Change detection outputs
= Beginning of Section =
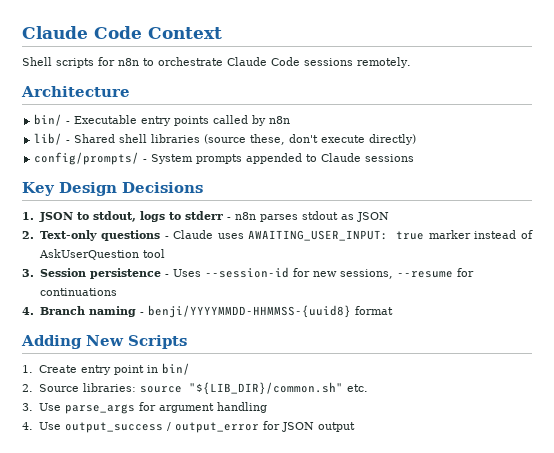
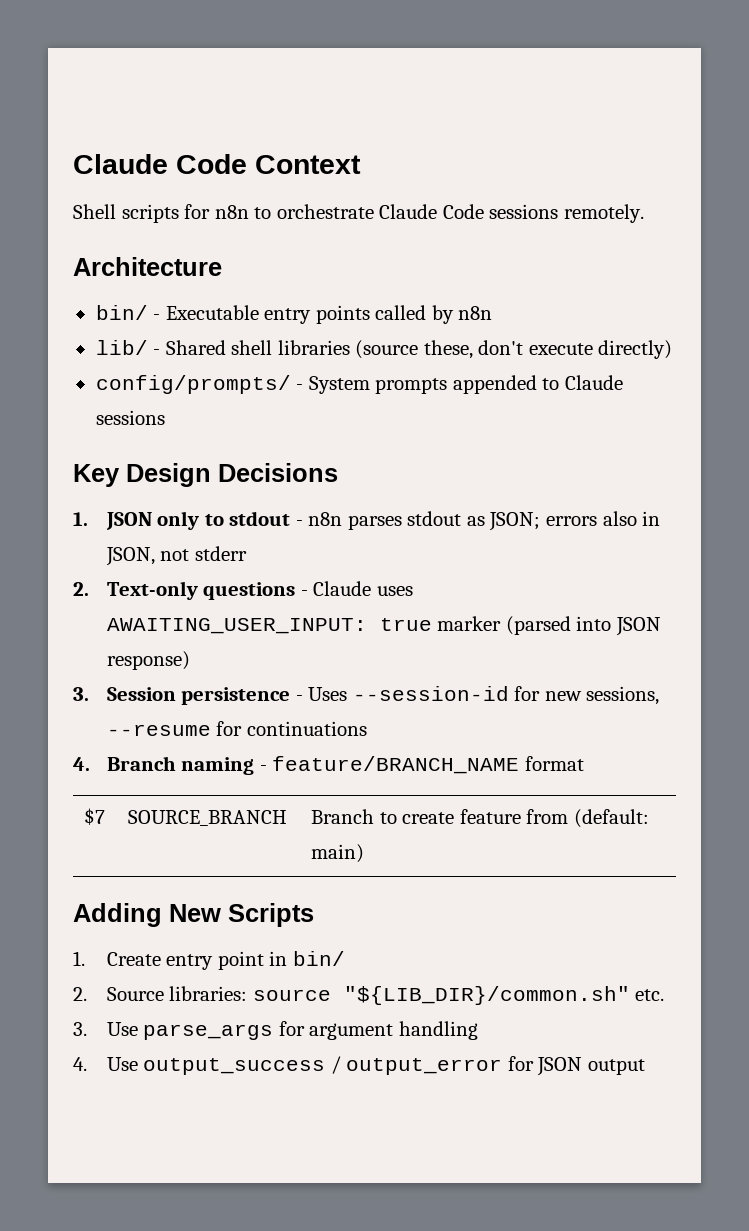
- 1. JSON to stdout, logs to stderr - n8n parses stdout as JSON
+ 1. JSON only to stdout - n8n parses stdout as JSON; errors also in JSON, not stderr
- 2. Text-only questions - Claude uses AWAITING_USER_INPUT: true marker instead of AskUserQuestion tool
+ 2. Text-only questions - Claude uses AWAITING_USER_INPUT: true marker (parsed into JSON response)
- 4. Branch naming - benji/YYYYMMDD-HHMMSS-{uuid8} format
+ 4. Branch naming - feature/BRANCH_NAME format
+ $7 | SOURCE_BRANCH | Branch to create feature from (default: main)

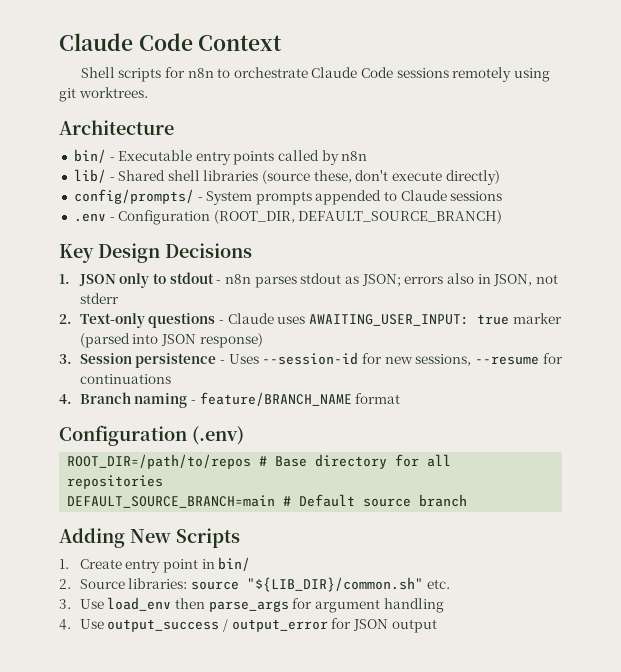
- Shell scripts for n8n to orchestrate Claude Code sessions remotely.
+ Shell scripts for n8n to orchestrate Claude Code sessions remotely using git worktrees.
+ .env - Configuration (ROOT_DIR, DEFAULT_SOURCE_BRANCH)
- $7 | SOURCE_BRANCH | Branch to create feature from (default: main)
+ Configuration (.env)
+ ROOT_DIR=/path/to/repos # Base directory for all repositories
+ DEFAULT_SOURCE_BRANCH=main # Default source branch
- 3. Use parse_args for argument handling
+ 3. Use load_env then parse_args for argument handling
= End of Section =
# [Work to be completed]
The records above are to be transcribed word for word. Skip the images.

# [Exercise solution]
- 1. JSON to stdout, logs to stderr - n8n parses stdout as JSON
+ 1. JSON only to stdout - n8n parses stdout as JSON; errors also in JSON, not stderr
- 2. Text-only questions - Claude uses AWAITING_USER_INPUT: true marker instead of AskUserQuestion tool
+ 2. Text-only questions - Claude uses AWAITING_USER_INPUT: true marker (parsed into JSON response)
- 4. Branch naming - benji/YYYYMMDD-HHMMSS-{uuid8} format
+ 4. Branch naming - feature/BRANCH_NAME format
+ $7 | SOURCE_BRANCH | Branch to create feature from (default: main)

- Shell scripts for n8n to orchestrate Claude Code sessions remotely.
+ Shell scripts for n8n to orchestrate Claude Code sessions remotely using git worktrees.
+ .env - Configuration (ROOT_DIR, DEFAULT_SOURCE_BRANCH)
- $7 | SOURCE_BRANCH | Branch to create feature from (default: main)
+ Configuration (.env)
+ ROOT_DIR=/path/to/repos # Base directory for all repositories
+ DEFAULT_SOURCE_BRANCH=main # Default source branch
- 3. Use parse_args for argument handling
+ 3. Use load_env then parse_args for argument handling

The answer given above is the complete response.